I was thrilled to receive the Criminal Justice Alliance’s Lifetime Achievement Award last November. I’ve led Clean Break for 20 years and when I accepted the Award I acknowledged that, for many of us, working together to transform the criminal justice sector is a lifetime’s work and something we’re hugely passionate about.
Clean Break is a theatre company whose purpose is to bring to life the stories of women’s experiences of the criminal justice system. We do this by putting these stories on stage in theatres, at festivals, in the community and on digital platforms. We reach audiences in their thousands across the UK and beyond each year, and we partner with theatre venues, criminal justice audiences and other frontline services that share our goals and values, and want to engage audiences in conversation and debate about women, crime and justice.

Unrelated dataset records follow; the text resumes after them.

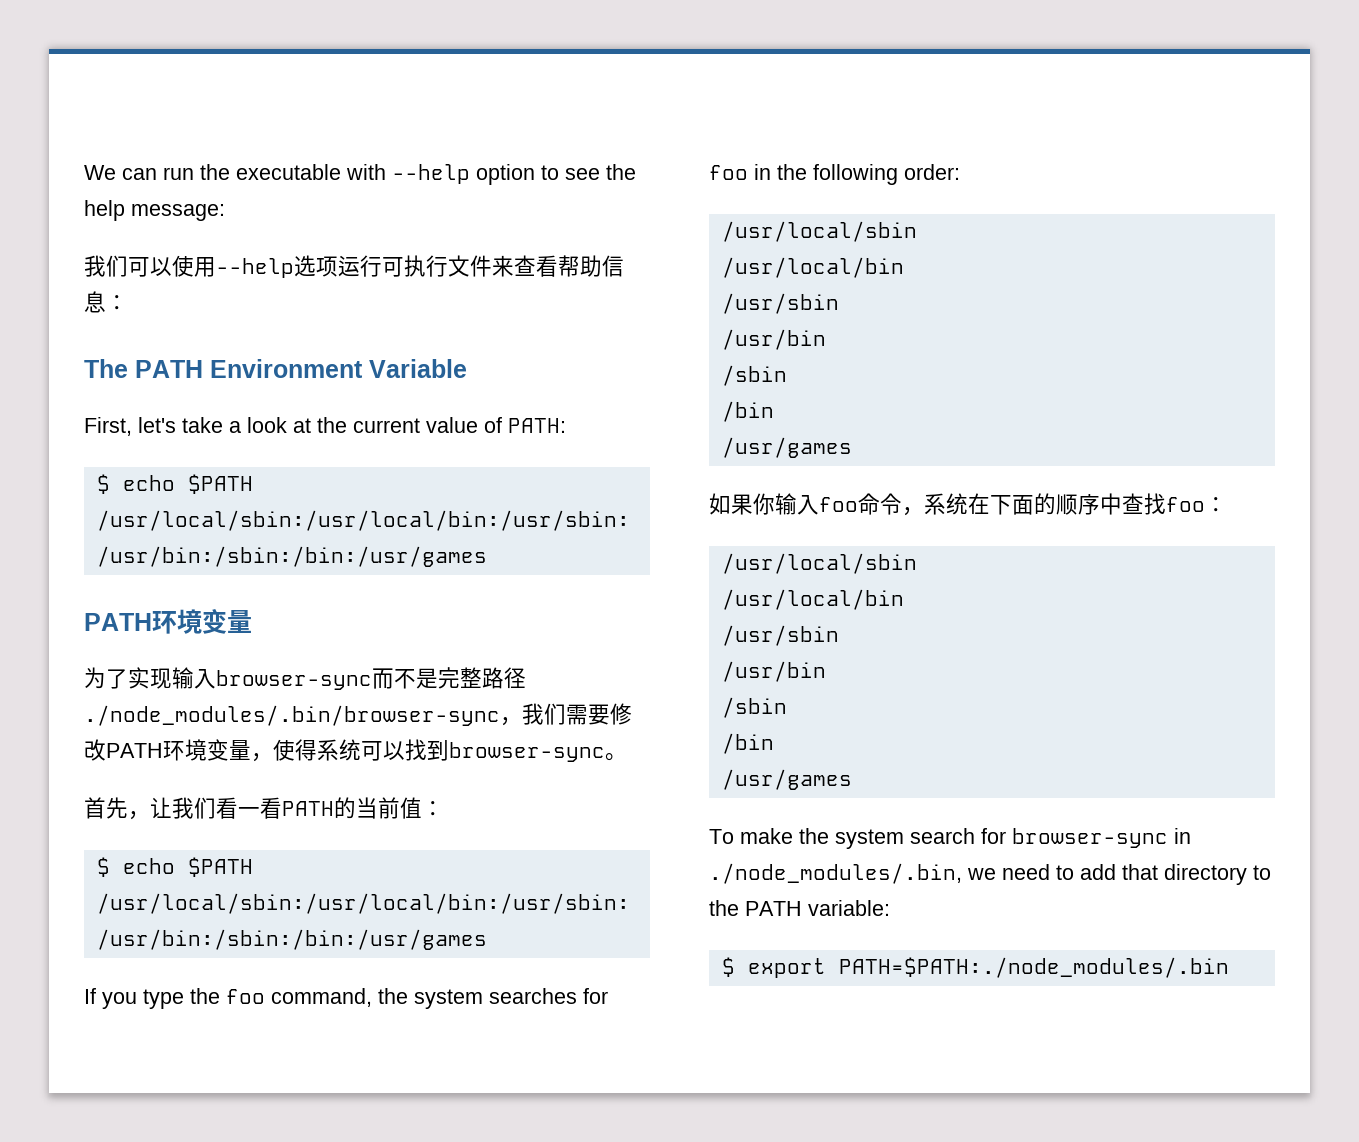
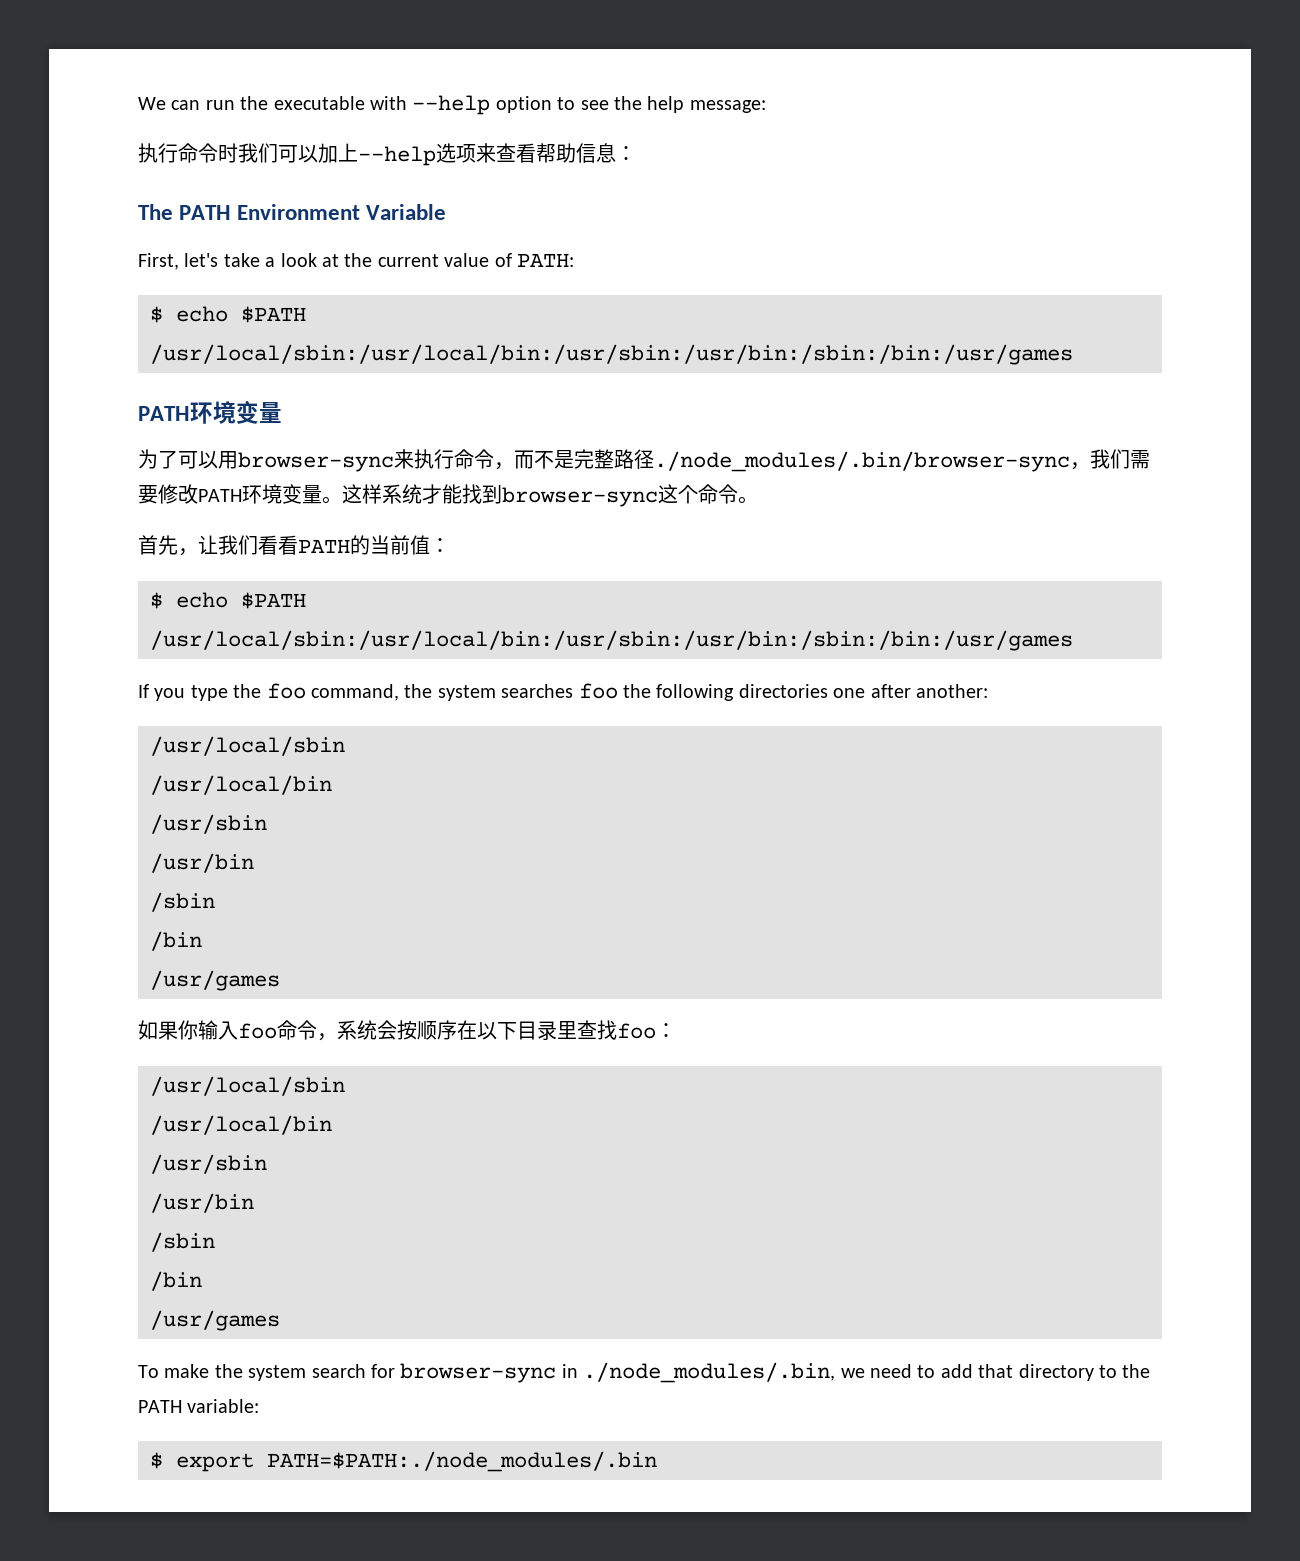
(225, 212) none -> [138,143,238,163] 执行命令时
[172,255,216,277] 使用 -> [318,143,358,163] 加上
[338,255,492,277] 运行可执行文件 -> (476, 153) none
[128,667,372,690] 实现输入browser-sync -> [178,449,514,472] 可以用browser-sync来执行命令，
[251,739,605,762] ，使得系统可以找到browser-sync -> [322,484,738,507] 。这样系统才能找到browser-sync这个命令
[238,807,260,816] 一 -> (278, 545) none
[583,988,608,1004] [709,164,960,185] for foo in the following order: -> [578,683,988,701] foo the following directories one after another:
[968,493,1122,515] 在下面的顺序中 -> [377,1020,577,1040] 会按顺序在以下目录里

Our high quality theatre productions are all originally written with casts of both professional actors and Clean Break Members – women who themselves have experienced the criminal justice system or been at risk of entering it. These women have also experienced first hand, through our programmes, the impact of the arts in achieving rehabilitation, especially when it’s delivered in a trauma-informed women’s space, as we provide.
Bringing these stories to life and helping audiences better understand why women get caught up in crime continues to be vital. New research from the Prison Reform Trust confirms that more women are being recalled to prison than ever before. This, together with the dangerous pressure on prison services and high rates of self-harm and suicide, continues to show how investment in community alternatives better serves women.
Challenging and changing public attitudes and perceptions is an important part of the solution. Theatre brings stories to life and captures hearts and minds – enabling people to find a way into a world that can seem far from their own experiences.
We’re proud to be approaching Clean Break’s 40th year in 2019 and of the company’s growth since its humble beginnings, when it was founded by two women prisoners in HMP Askham Grange. Sadly, however, in those four decades the attitude to women breaking the law, what drives them to do this and how we as a society respond, hasn’t changed much, if at all.
At Clean Break, we believe theatre and the arts are a vital part of engaging the public, bridging the gap between those in and outside of the criminal justice system. This will help achieve sustained long-term transformation for women, their families and society as a whole.